Secretariat of the International Prize for Biology, Japan Society for the Promotion of Science (JSPS)

International Prize for biology

Past Recipients


The Committee on the International Prize for Biology of Japan Society
for the Promotion of Science awards the 2019 International Prize for Biology
in the field of "Biology of Insects" to
Dr. Naomi E. Pierce, Hessel Professor of Biology, Harvard University,

  On August 2, the Committee on the International Prize for Biology (chaired by Dr. Hiroo Imura, Vice President, the Japan Academy) decided to award the 35th (2019) International Prize for Biology to Dr. Naomi Ellen Pierce, Hessel Professor of Biology, Harvard University, USA. This year’s Prize is awarded in the field of the Biology of Insects.

Naomi Ellen Pierce
NAME :  Naomi Ellen Pierce
DATE OF BIRTH :  October 19, 1954
PRESENT POSITION :  Hessel Professor of Biology, Harvard University

Education and Professional Positions

1983   Ph.D. in Biology, Harvard University
1983–84 Postdoctoral Fellow, Griffith University
1984–86 Research Lecturer in Biology, University of Oxford
1986–89 Assistant Professor, Department of Biology, Princeton University
1989–90 Associate Professor, Department of Biology, Princeton University
1991–present Hessel Professor of Biology, Harvard University;
Curator of Lepidoptera, Museum of Comparative Zoology


1988–93 MacArthur Fellowship
1996 Senior Fellow, Harvard Society of Fellows
2008 Fellow, American Association for the Advancement of Science
2011 Fellow, Entomological Society of America
2012 Honorary Fellow, Royal Entomological Society (UK)
2016 E.O. Wilson Naturalist Award, American Society of Naturalists
2017 Verrill Medal, Peabody Museum, Yale University
2018 Fellow, American Academy of Arts and Sciences

Research Achievements

Evolution of interspecific symbiosis
 Dr. Pierce’s research career began with studies of the mutualism between lycaenid larvae and their attendant ants. Dr. Pierce used a variety of experimental approaches to conclude that the behavior of both ants and lycaenid larvae is motivated by self-interest. Lycaenid larvae provide ants with nutritive secretions in exchange for protection against parasitic wasps and other predators. This arrangement comes with a cost to the participants: the larvae, for example, make metabolic sacrifices in order to maintain their ant guard. Given the predominance of self-interest, it is perhaps not surprising that a mutually beneficial relationship can shift to being an exploitative one. Dr. Pierce discovered that when placed in a group, each individual larva will “conserve” its secretions by producing less than it would on its own. Moreover, she established that parasitic behaviors such as those of the caterpillars of certain lycaenid butterflies in the genus Phengaris, whose caterpillars devour ant larvae, have developed numerous times out of mutually beneficial symbioses. Recently, she discovered that lycaenid larvae may use their secretions to manipulate directly dopamine levels in the ants’ brains, with the result that the ants become slavishly devoted caterpillar guards. Contrary to conventional wisdom in the field of life history evolution, she has concluded that parasitism is not necessarily an evolutionary dead-end, with, for example, the Miletinae subfamily of lycaenid butterflies having differentiated into many varieties while remaining either parasitic on ants or carnivorous on insects associated with ants.

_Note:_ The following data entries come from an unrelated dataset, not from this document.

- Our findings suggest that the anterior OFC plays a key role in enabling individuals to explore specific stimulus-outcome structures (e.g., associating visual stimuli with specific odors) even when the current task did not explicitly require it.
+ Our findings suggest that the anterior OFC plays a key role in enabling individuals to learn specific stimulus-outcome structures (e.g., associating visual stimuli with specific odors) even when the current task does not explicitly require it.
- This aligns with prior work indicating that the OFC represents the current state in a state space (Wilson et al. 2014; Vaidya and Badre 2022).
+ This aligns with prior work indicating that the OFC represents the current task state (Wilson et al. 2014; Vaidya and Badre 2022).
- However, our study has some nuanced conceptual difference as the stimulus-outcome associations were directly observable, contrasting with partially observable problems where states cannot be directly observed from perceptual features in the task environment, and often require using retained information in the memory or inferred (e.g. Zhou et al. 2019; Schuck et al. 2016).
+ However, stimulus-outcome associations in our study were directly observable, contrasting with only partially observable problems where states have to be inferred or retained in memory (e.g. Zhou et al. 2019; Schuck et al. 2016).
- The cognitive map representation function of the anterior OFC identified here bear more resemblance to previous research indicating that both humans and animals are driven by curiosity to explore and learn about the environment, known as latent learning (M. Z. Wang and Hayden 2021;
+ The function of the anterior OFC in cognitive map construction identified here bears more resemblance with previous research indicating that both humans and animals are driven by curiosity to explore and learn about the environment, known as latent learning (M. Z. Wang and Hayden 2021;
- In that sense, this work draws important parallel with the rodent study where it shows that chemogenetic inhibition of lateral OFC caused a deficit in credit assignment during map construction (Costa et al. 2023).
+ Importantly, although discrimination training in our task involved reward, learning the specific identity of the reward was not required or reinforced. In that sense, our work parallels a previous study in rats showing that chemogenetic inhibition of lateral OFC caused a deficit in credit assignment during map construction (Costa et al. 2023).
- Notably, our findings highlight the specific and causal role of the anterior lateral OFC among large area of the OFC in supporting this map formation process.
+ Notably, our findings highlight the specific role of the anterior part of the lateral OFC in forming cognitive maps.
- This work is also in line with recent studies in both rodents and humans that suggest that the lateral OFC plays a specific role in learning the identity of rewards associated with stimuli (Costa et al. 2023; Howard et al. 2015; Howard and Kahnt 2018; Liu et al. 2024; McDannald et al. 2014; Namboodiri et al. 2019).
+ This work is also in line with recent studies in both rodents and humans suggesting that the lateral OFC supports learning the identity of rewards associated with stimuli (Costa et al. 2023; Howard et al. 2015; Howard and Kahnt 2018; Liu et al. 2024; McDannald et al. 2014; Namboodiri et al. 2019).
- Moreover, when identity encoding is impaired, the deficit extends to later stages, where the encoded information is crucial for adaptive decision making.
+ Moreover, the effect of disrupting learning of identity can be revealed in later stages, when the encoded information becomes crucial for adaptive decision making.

Coevolution of ants and gut bacteria
 It is estimated that over 20,000 ant species exist today. Dr. Pierce has provided evidence that this evolutionary and ecological success is in part a function of the symbiotic bacteria in their guts. In tropical forest canopies, where ants consume nectar almost exclusively and are therefore chronically in need of protein, Dr. Pierce found that ants have symbiotic gut microbes that recycle nitrogen. That this association has arisen independently in several large clades of arboreal, herbivorous ants is evidence of its adaptive value. She also discovered that there are also numerous bacterial gut symbionts in ants such as army ants that are exclusively carnivorous, and that in contrast to these cases, omnivorous ants tend to have few gut symbionts. Dr. Pierce’s research demonstrates the important role played by “friendly” microbes as organisms venture into extreme environments involving unbalanced diets that are either largely herbivorous or largely carnivorous.

Insect phylogeny and classification
 In the contemporary interspecific comparative approach, it is essential to have information about the evolutionary history of the group of organisms under study. Dr. Pierce and her colleagues have created molecular phylogenies of Dr. Pierce’s principal objects of study: butterflies, ants, bees, and the orchids they pollinate. In particular, the overall higher-level phylogenies of ants (Moreau et al. 2006) and butterflies (Espeland et al. 2018) have now become indispensable as standard reference tools. The information they provide supports a variety of theories that reignite past debates on topics such as the Asiatic origins of Polyommatus blue butterflies whose descendants are now found in South America; the role of karyotypes (chromosomes) in driving diversification in Old World relatives of these butterflies; the asynchronous diversification of orchids and their symbiotic bee species; and the communication costs of social evolution for bees.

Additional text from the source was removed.